Uber Uber · Consumer · London, United Kingdom · Engineering

Uber Partner Engineer focused on technical delivery of integrations with external restaurant tech partners, including POS, middleware, and ordering platforms. Responsibilities include scoping, designing, building, launching, and operating integrations, collaborating with partners on API implementation, building reusable integration patterns, and resolving production issues.
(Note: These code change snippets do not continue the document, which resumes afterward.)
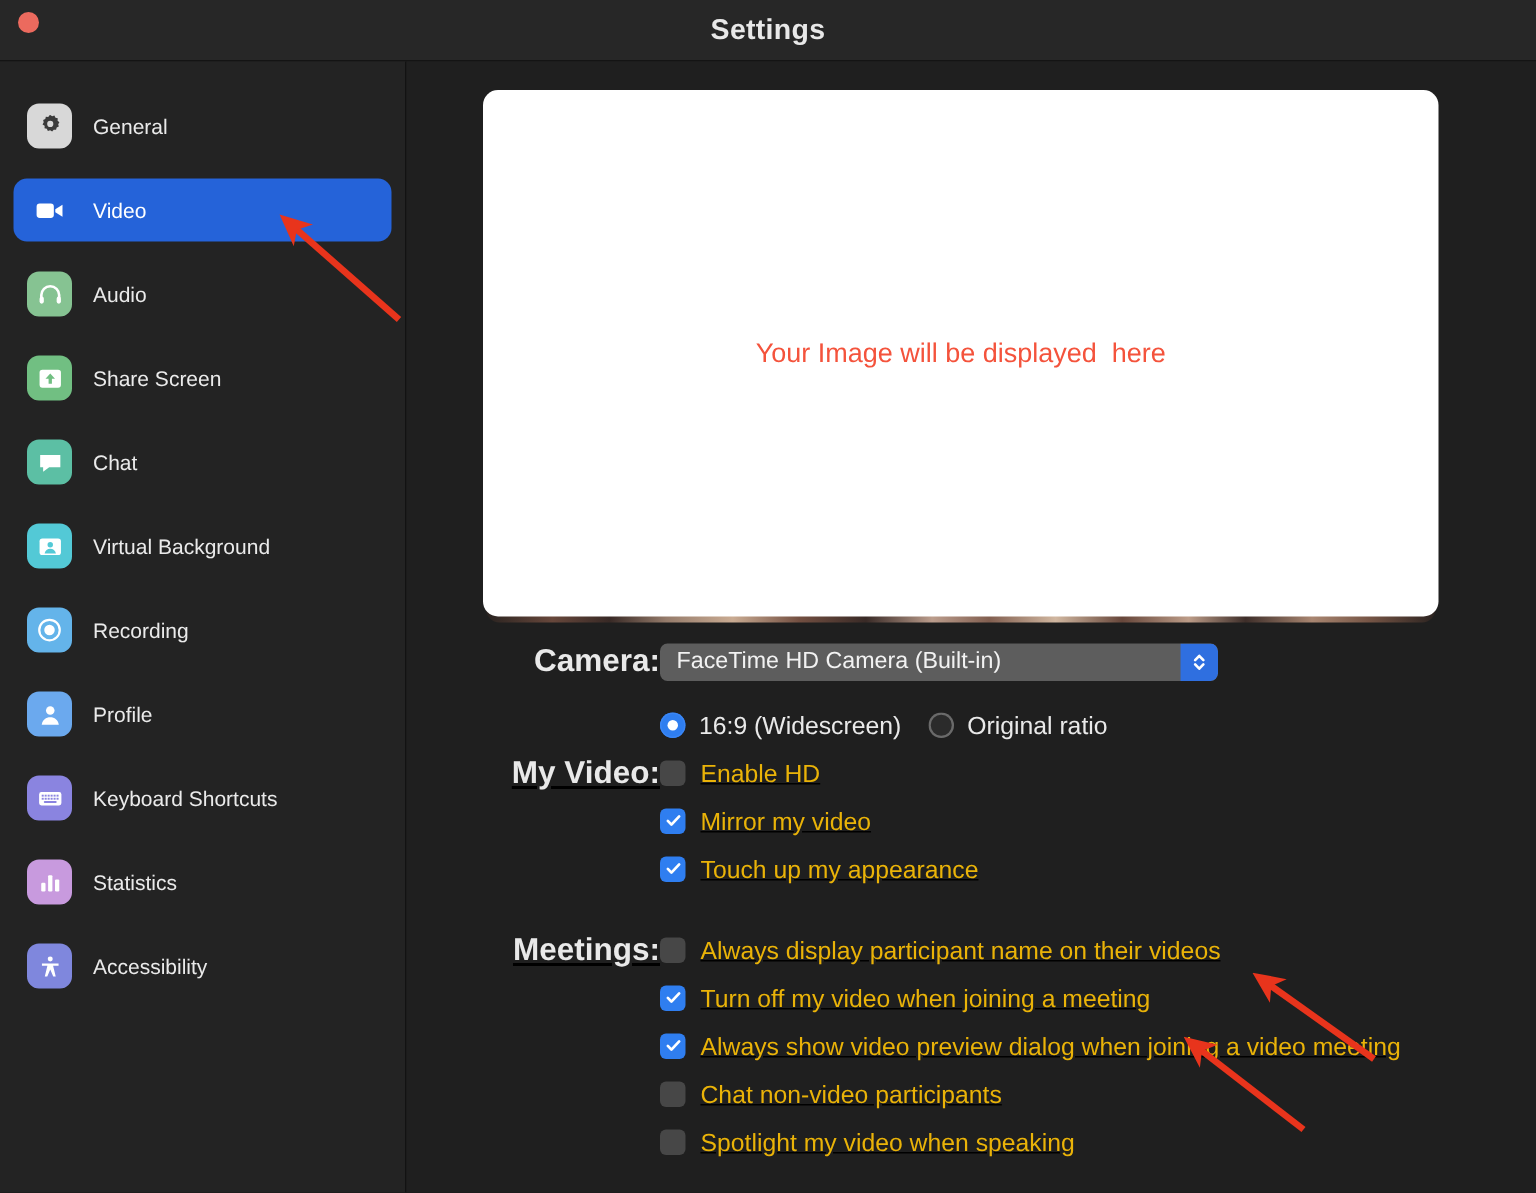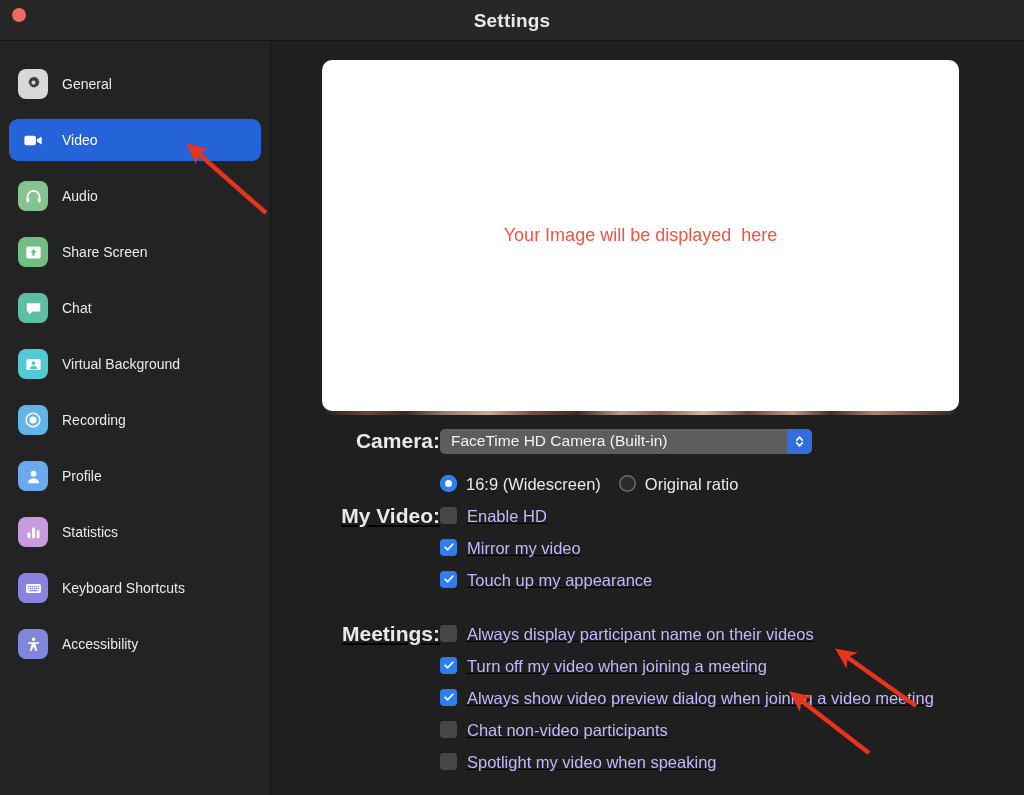--- a/index.html
+++ b/index.html
@@ -144,7 +144,7 @@
   .chk.on  { background: #2f7ef0; }
   .chk.off { background: #474747; }
   .chk svg { display:block; }
-  .chk-label { margin-left: 10px; color: #c4b5fd; font-size: 16.5px; white-space: nowrap; }
+  .chk-label { margin-left: 10px; color: #eab308; font-size: 16.5px; white-space: nowrap; }
 
   .gap-meetings { height: 22px; }
 

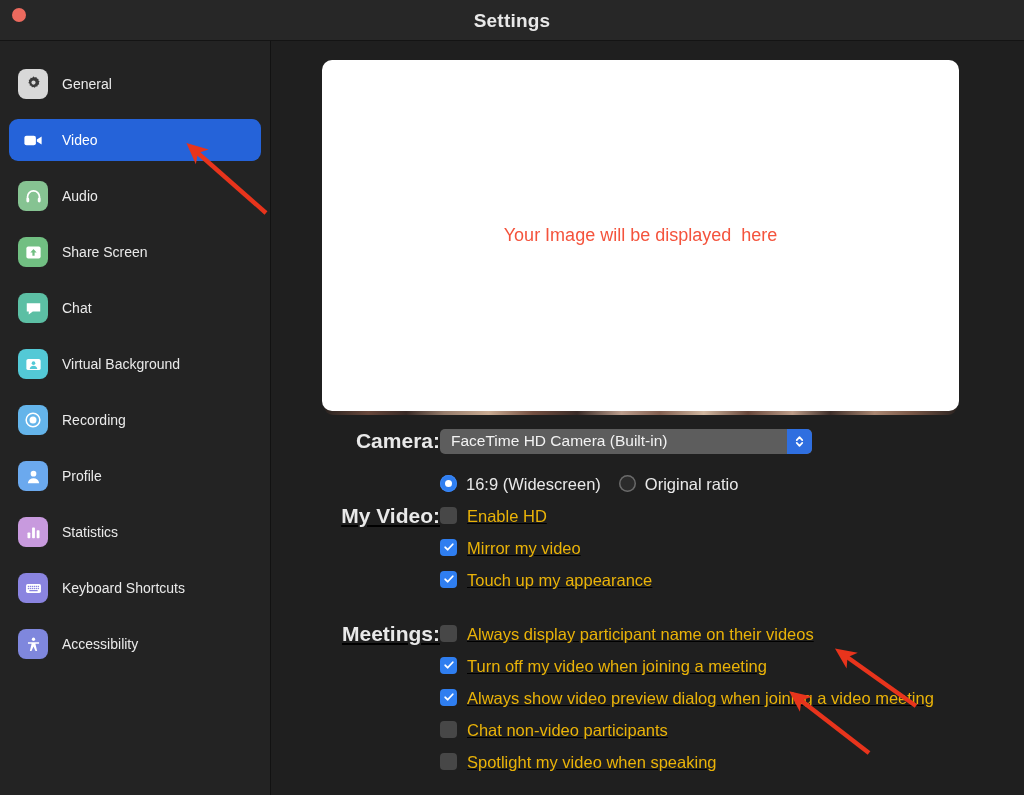--- a/index.html
+++ b/index.html
@@ -245,17 +245,6 @@
         </svg>
       </div>
       <div class="nav-label">Profile</div>
-    </div>
-
-    <div class="nav-item">
-      <div class="nav-icon" style="background:#c89ade">
-        <svg width="19" height="19" viewBox="0 0 24 24" fill="#ffffff">
-          <rect x="4.4" y="12" width="3.6" height="7.4" rx="1"></rect>
-          <rect x="10.2" y="5.6" width="3.6" height="13.8" rx="1"></rect>
-          <rect x="16" y="9.2" width="3.6" height="10.2" rx="1"></rect>
-        </svg>
-      </div>
-      <div class="nav-label">Statistics</div>
     </div>
 
     <div class="nav-item">
@@ -283,6 +272,17 @@
     </div>
 
     <div class="nav-item">
+      <div class="nav-icon" style="background:#c89ade">
+        <svg width="19" height="19" viewBox="0 0 24 24" fill="#ffffff">
+          <rect x="4.4" y="12" width="3.6" height="7.4" rx="1"></rect>
+          <rect x="10.2" y="5.6" width="3.6" height="13.8" rx="1"></rect>
+          <rect x="16" y="9.2" width="3.6" height="10.2" rx="1"></rect>
+        </svg>
+      </div>
+      <div class="nav-label">Statistics</div>
+    </div>
+
+    <div class="nav-item">
       <div class="nav-icon" style="background:#7f87dd">
         <svg width="19" height="19" viewBox="0 0 24 24" fill="#ffffff">
           <circle cx="12" cy="5.4" r="2.1"></circle>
Requires hands-on engineering experience with production integrations and proficiency in modern programming languages.

What you'd actually do

  1. Own technical delivery for a set of restaurant tech partners: scope, design, build, launch, and operate integrations end-to-end.
  2. Collaborate with partner engineers to implement Uber APIs/webhooks correctly and drive launch readiness (testing, rollback plans, monitoring).
  3. Build durable integration patterns (templates, libraries, runbooks) to reduce one-off work and accelerate future launches.
  4. Triage and resolve complex production issues across partner + Uber systems; improve observability and prevent repeat incidents.
  5. Partner tightly with the UK-based Restaurant Tech Partner Engineering Lead and cross-functional stakeholders across EMEA (Product/Platform/BD/Ops) to translate ecosystem needs into clear technical plans.

Skills

Required

  • Hands-on engineering experience shipping production integrations (APIs, webhooks/events, SDKs, distributed systems)
  • strong debugging/troubleshooting ability
  • Proficiency in at least one modern language (Python, Java, Go, Node.js)
  • ability to write and review production-quality code
  • Experience working directly with external technical stakeholders (partners/customers) to deliver implementations through ambiguity (technical scoping, timelines, launch readiness)

Nice to have

  • Experience with restaurant technology (POS, KDS/OMS, menu/catalog sync, payment flows, delivery aggregation/middleware) or adjacent commerce ecosystems.
  • Strong systems instincts around reliability, observability, and scale (idempotency, retries, rate limits, monitoring, incident response).
  • Data fluency: SQL + analytics to diagnose integration health and drive prioritization (failure taxonomy, SLA/SLO thinking).
  • Track record building reusable integration assets (reference implementations, test harnesses, partner onboarding docs, automation/tooling).